DESCRIPTION OF THE TASK: Output every line below as it stands, dropping only the images.

____ RECORDS FOR THE TASK

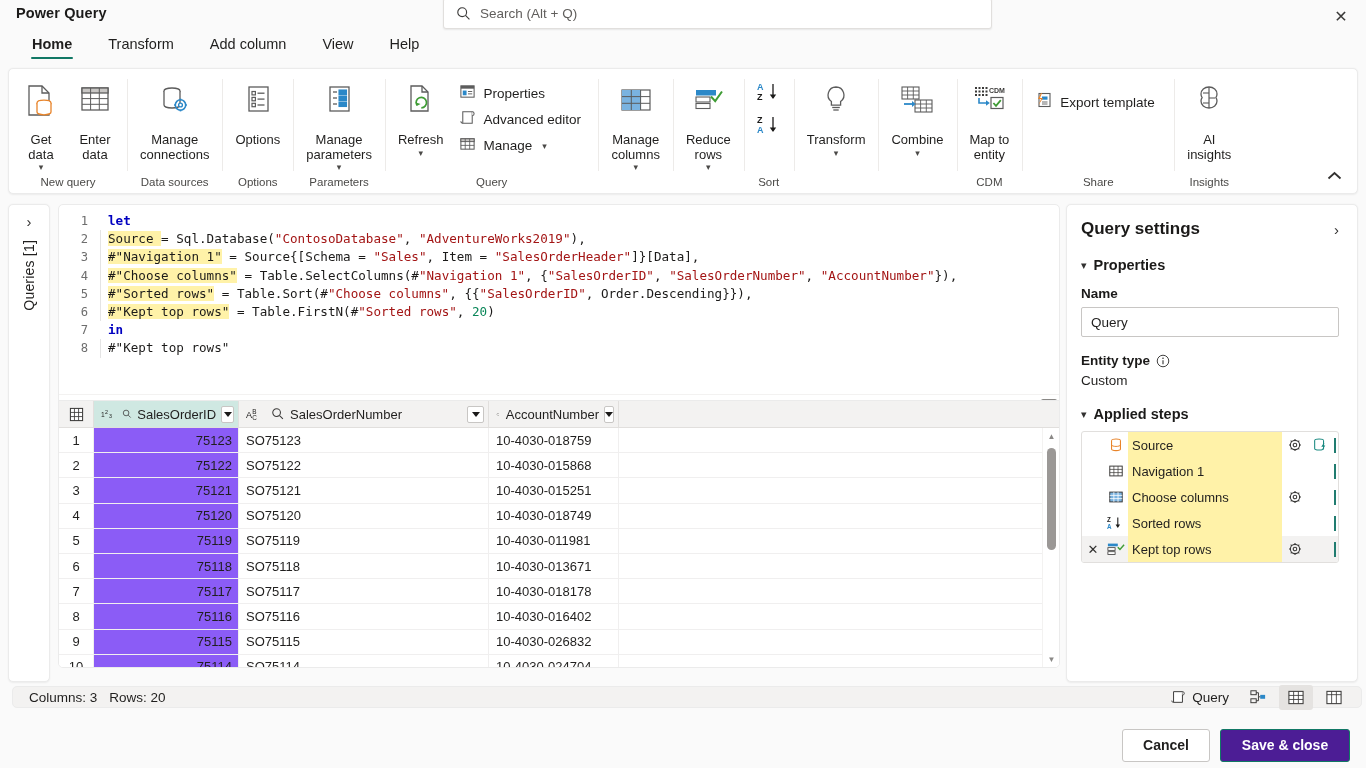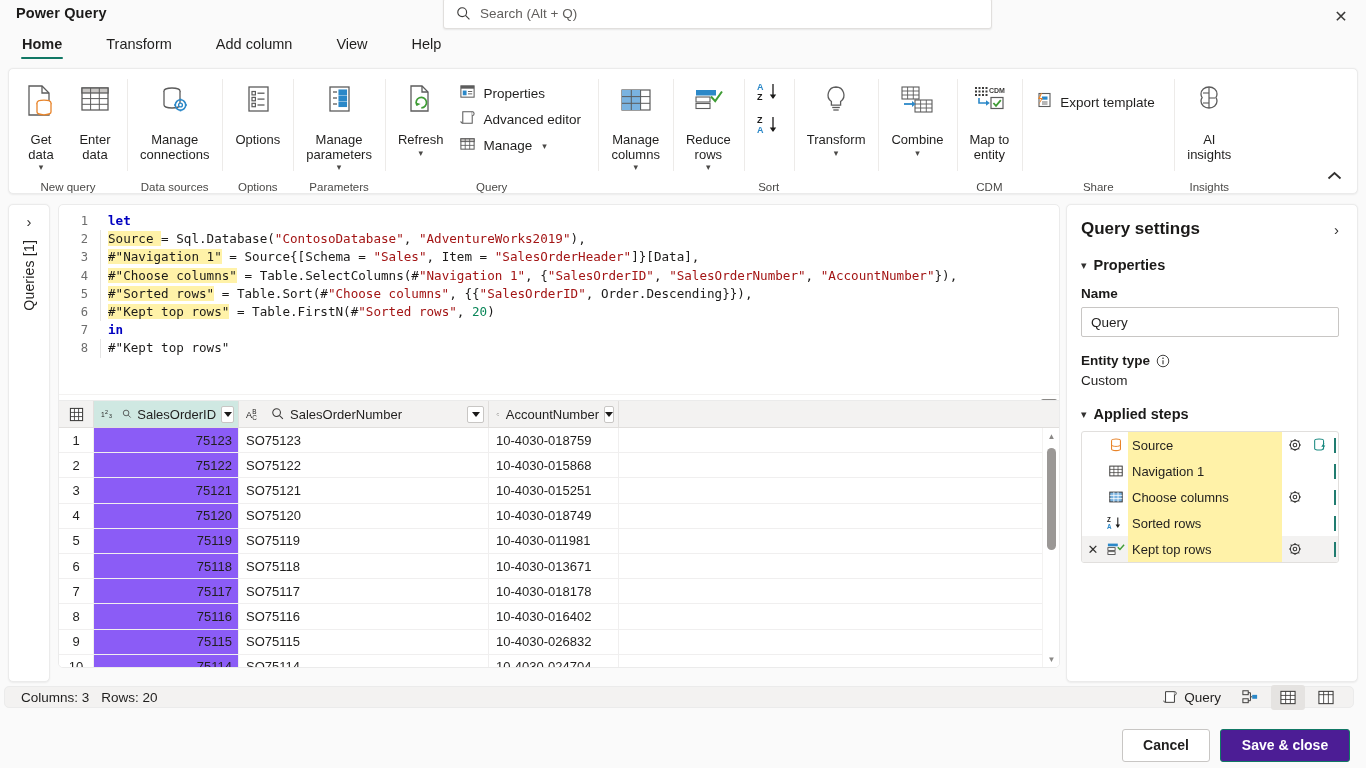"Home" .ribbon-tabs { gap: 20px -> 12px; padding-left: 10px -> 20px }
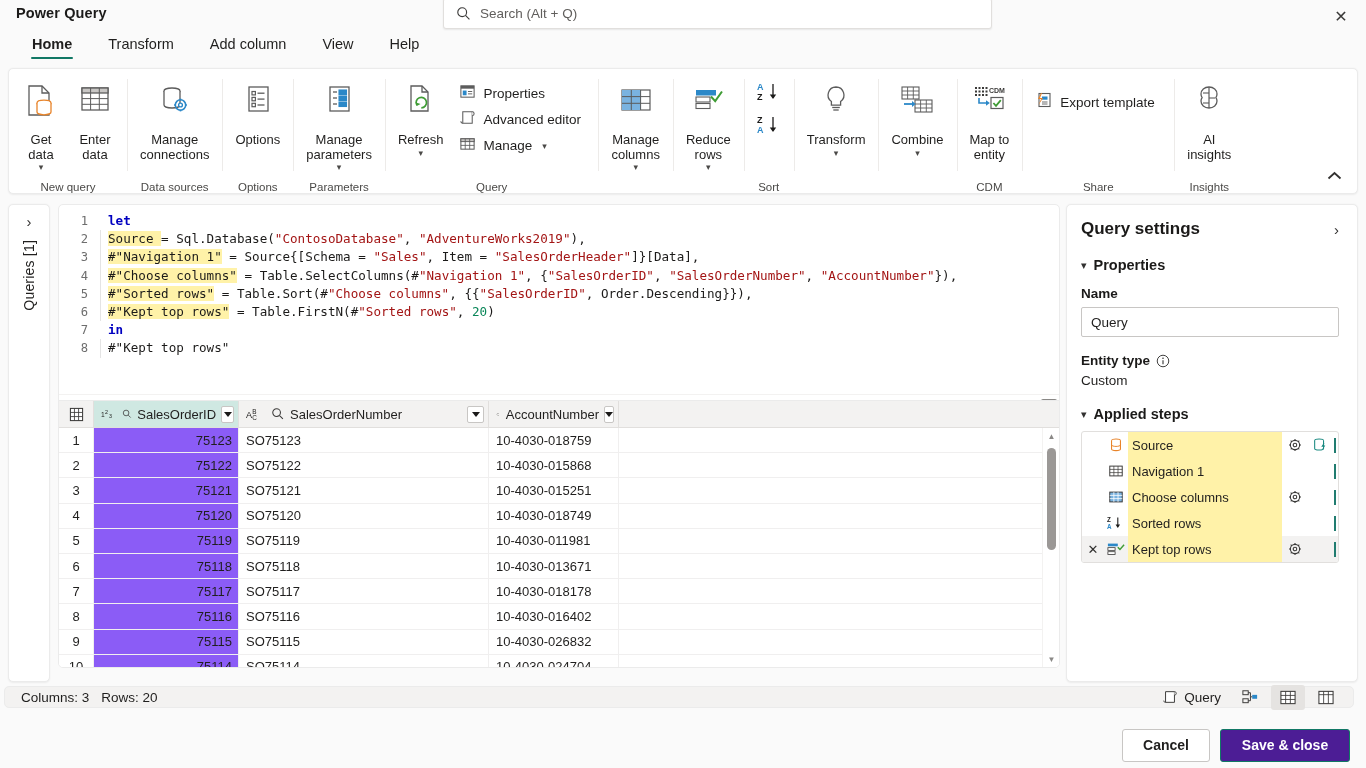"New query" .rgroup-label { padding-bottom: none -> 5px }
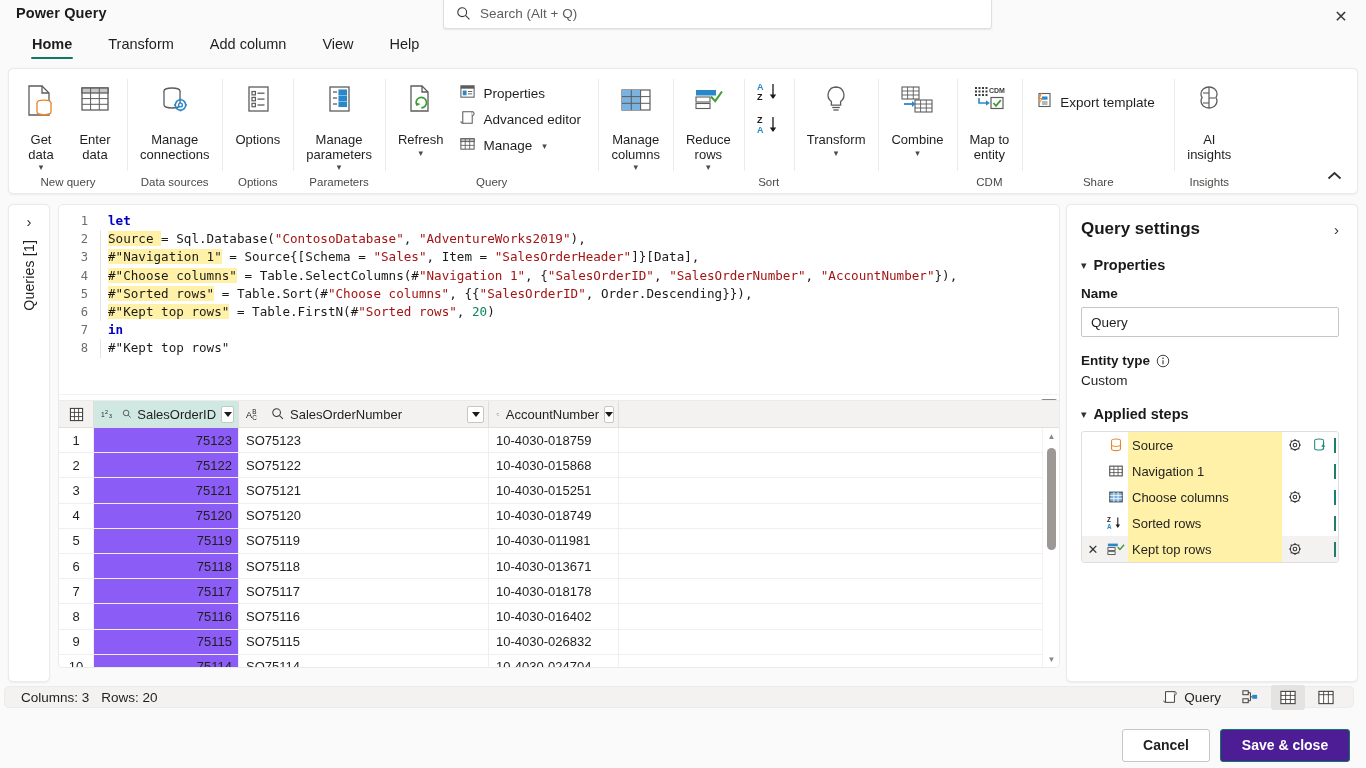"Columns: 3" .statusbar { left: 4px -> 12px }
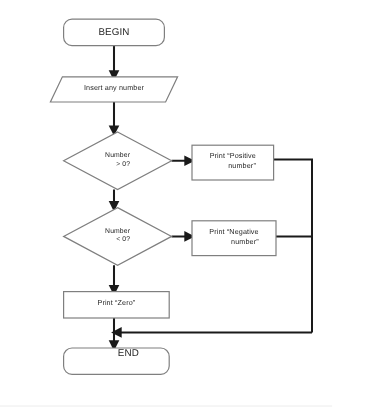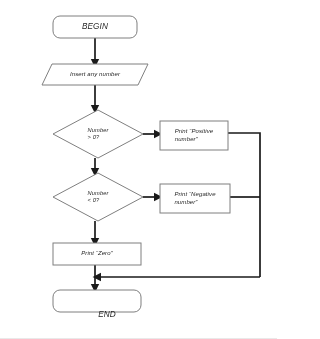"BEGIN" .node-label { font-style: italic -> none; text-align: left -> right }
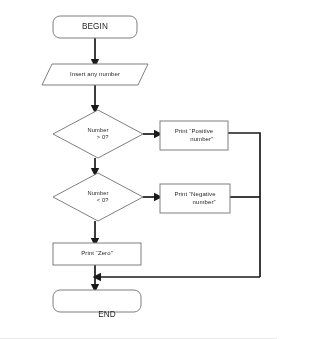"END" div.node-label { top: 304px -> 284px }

________

PROBLEM SOLUTION:
"Home" .ribbon-tabs { gap: 20px -> 12px; padding-left: 10px -> 20px }
"New query" .rgroup-label { padding-bottom: none -> 5px }
"Columns: 3" .statusbar { left: 4px -> 12px }
"BEGIN" .node-label { font-style: italic -> none; text-align: left -> right }
"END" div.node-label { top: 304px -> 284px }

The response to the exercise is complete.